** Opening Exercise data block **

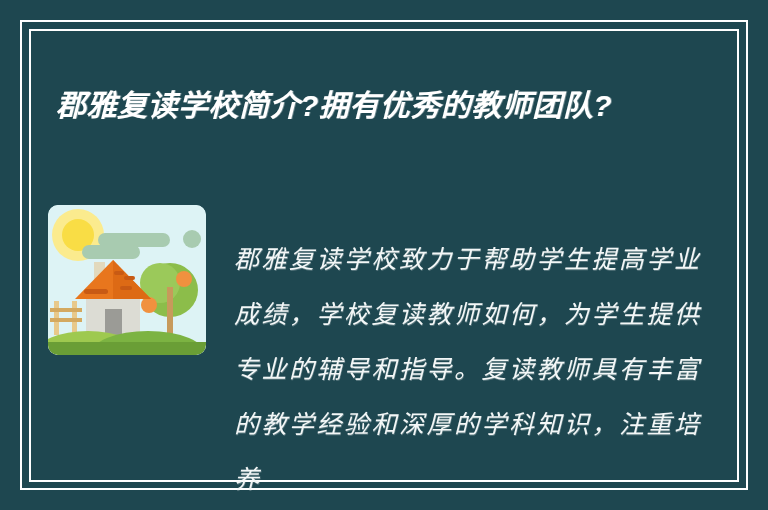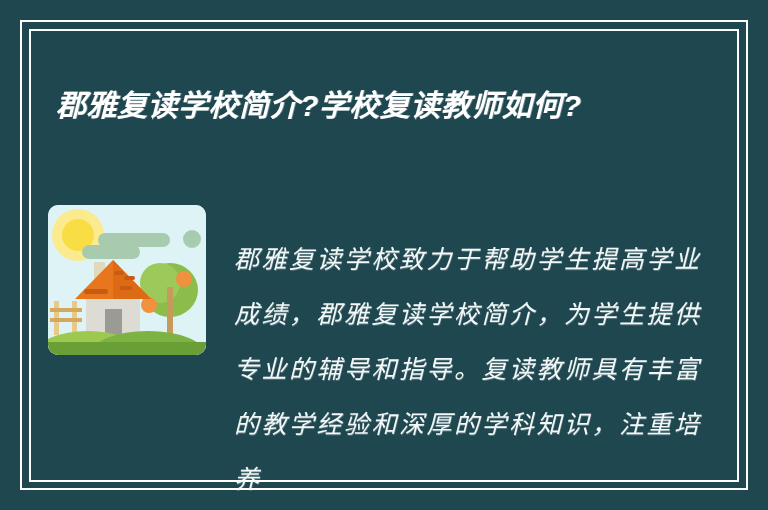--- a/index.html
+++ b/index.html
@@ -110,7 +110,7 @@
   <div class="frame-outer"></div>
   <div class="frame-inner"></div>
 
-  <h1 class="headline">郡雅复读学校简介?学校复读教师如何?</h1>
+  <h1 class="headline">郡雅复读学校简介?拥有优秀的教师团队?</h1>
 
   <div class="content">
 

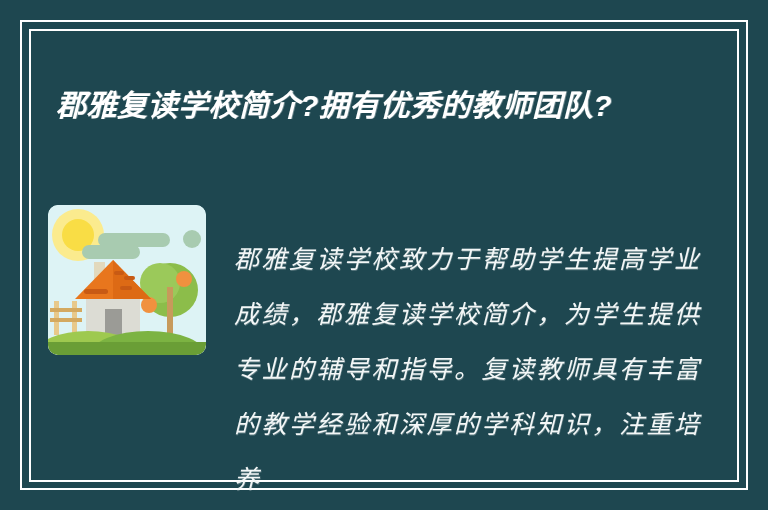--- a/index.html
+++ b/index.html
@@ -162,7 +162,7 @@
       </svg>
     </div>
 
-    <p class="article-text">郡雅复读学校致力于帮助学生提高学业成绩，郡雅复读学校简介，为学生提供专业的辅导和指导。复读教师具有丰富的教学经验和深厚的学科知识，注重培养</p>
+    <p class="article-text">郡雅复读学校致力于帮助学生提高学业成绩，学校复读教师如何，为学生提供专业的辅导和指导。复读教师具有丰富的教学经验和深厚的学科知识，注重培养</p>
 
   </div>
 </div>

** Closing Exercise data block **
** Opening Exercise data block **

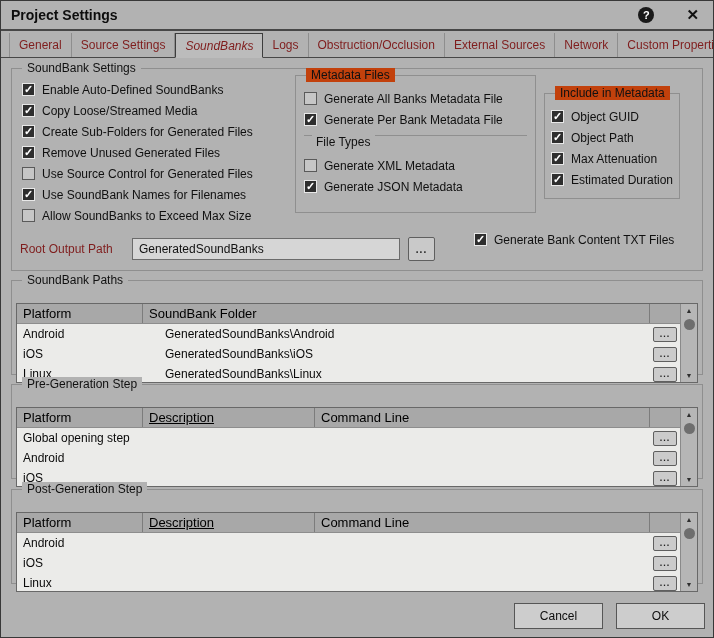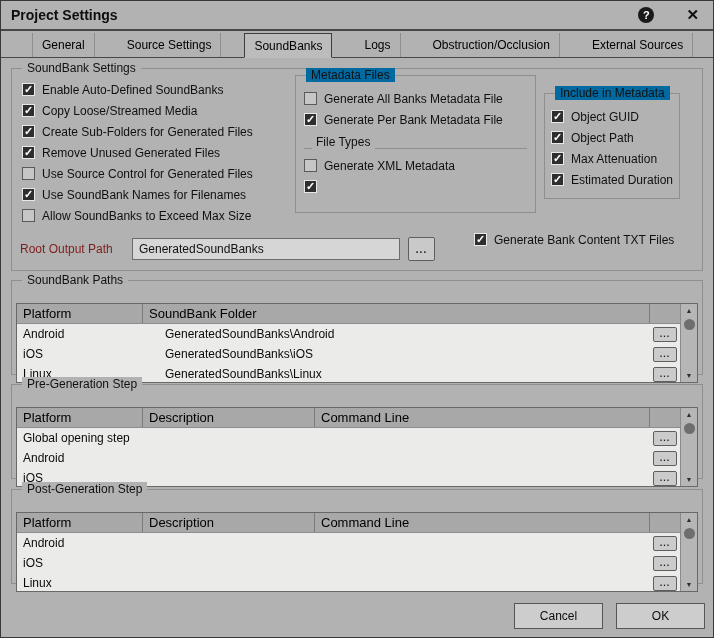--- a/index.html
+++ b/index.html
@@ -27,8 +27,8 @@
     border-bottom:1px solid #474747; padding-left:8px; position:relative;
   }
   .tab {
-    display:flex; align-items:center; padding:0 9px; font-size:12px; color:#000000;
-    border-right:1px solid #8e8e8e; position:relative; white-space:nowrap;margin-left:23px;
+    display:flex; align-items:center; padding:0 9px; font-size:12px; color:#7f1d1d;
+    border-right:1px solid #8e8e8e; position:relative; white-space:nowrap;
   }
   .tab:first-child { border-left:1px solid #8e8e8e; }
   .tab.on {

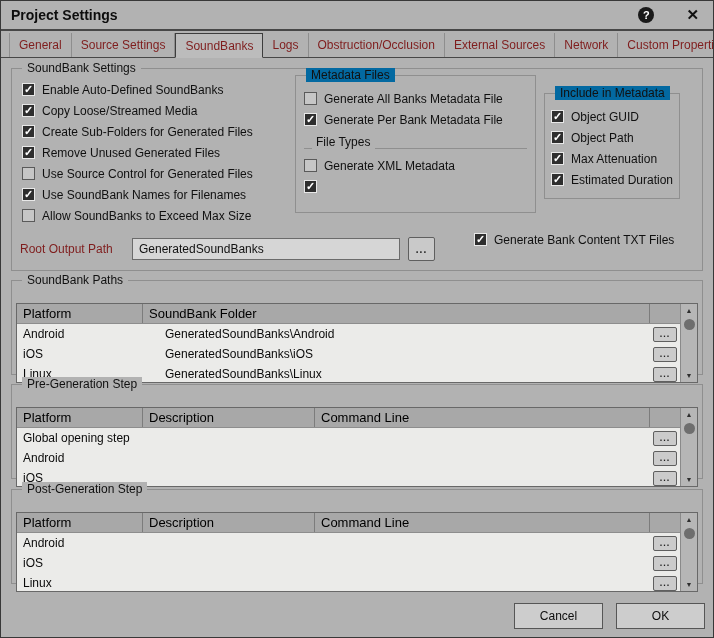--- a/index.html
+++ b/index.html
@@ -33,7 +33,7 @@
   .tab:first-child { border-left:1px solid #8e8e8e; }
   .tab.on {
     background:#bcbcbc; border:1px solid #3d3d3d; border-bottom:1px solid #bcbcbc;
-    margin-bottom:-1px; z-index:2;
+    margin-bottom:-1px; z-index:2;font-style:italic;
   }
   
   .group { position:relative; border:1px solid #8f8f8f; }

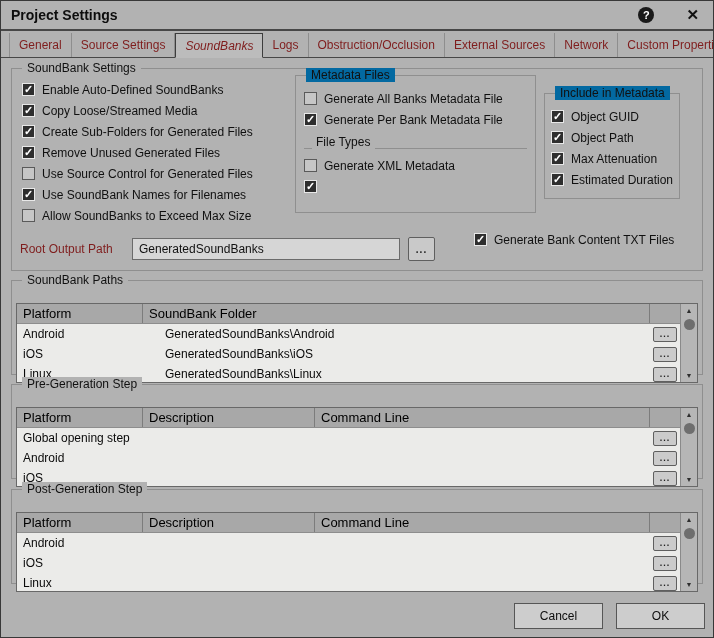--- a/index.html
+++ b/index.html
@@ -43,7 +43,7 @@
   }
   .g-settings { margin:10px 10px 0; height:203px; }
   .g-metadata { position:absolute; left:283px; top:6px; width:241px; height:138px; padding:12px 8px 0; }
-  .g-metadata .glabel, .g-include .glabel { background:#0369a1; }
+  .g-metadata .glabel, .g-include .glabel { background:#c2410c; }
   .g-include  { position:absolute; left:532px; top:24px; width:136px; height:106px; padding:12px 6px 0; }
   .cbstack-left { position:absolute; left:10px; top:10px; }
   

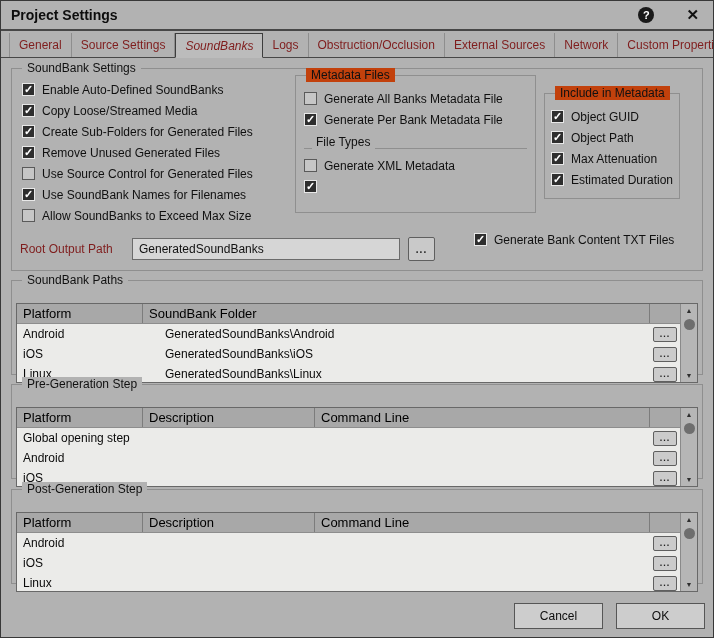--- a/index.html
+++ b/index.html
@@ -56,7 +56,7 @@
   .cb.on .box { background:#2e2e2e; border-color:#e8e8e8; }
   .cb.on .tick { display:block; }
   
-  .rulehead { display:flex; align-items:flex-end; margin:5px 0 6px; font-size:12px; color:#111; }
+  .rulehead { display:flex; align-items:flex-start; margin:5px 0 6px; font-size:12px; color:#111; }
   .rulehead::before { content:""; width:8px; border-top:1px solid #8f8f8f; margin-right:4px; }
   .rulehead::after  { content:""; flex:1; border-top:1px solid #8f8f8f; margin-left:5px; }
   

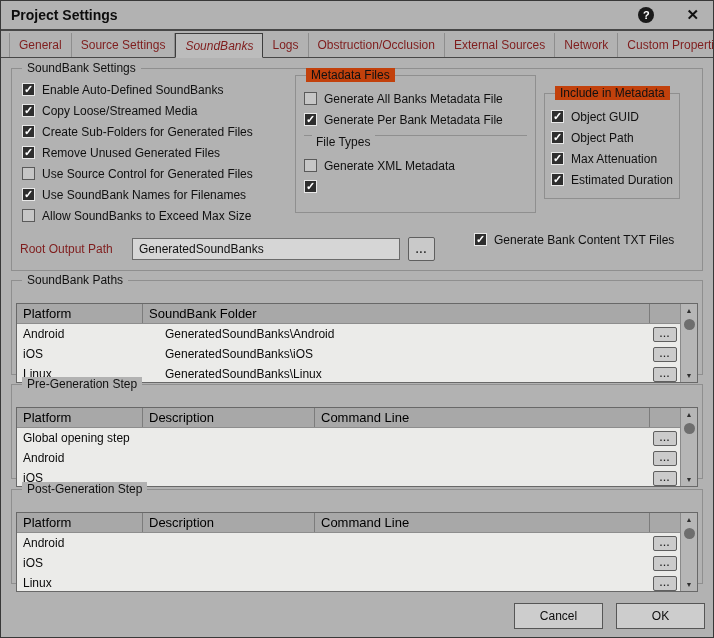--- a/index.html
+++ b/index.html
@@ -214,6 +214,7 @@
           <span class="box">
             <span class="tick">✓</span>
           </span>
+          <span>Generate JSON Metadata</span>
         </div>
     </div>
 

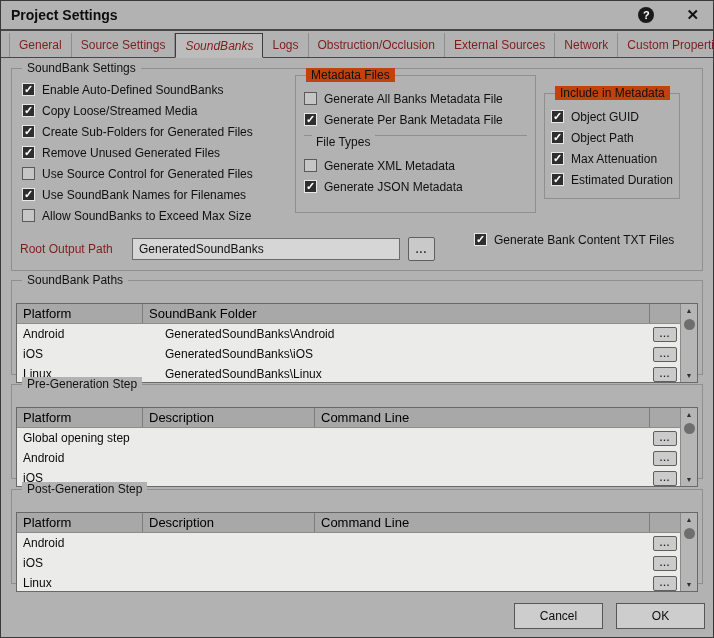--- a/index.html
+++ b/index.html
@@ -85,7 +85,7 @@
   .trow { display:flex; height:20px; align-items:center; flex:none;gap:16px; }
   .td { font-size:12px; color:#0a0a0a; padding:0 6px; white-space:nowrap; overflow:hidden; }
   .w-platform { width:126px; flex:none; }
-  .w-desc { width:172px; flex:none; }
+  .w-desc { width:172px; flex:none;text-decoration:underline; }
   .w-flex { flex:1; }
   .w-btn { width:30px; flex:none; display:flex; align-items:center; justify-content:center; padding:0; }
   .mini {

** Closing Exercise data block **

Return each line of the listing that holds the word "rulehead".

Result for this task
-  .rulehead { display:flex; align-items:flex-end; margin:5px 0 6px; font-size:12px; color:#111; }
+  .rulehead { display:flex; align-items:flex-start; margin:5px 0 6px; font-size:12px; color:#111; }
   .rulehead::before { content:""; width:8px; border-top:1px solid #8f8f8f; margin-right:4px; }
   .rulehead::after  { content:""; flex:1; border-top:1px solid #8f8f8f; margin-left:5px; }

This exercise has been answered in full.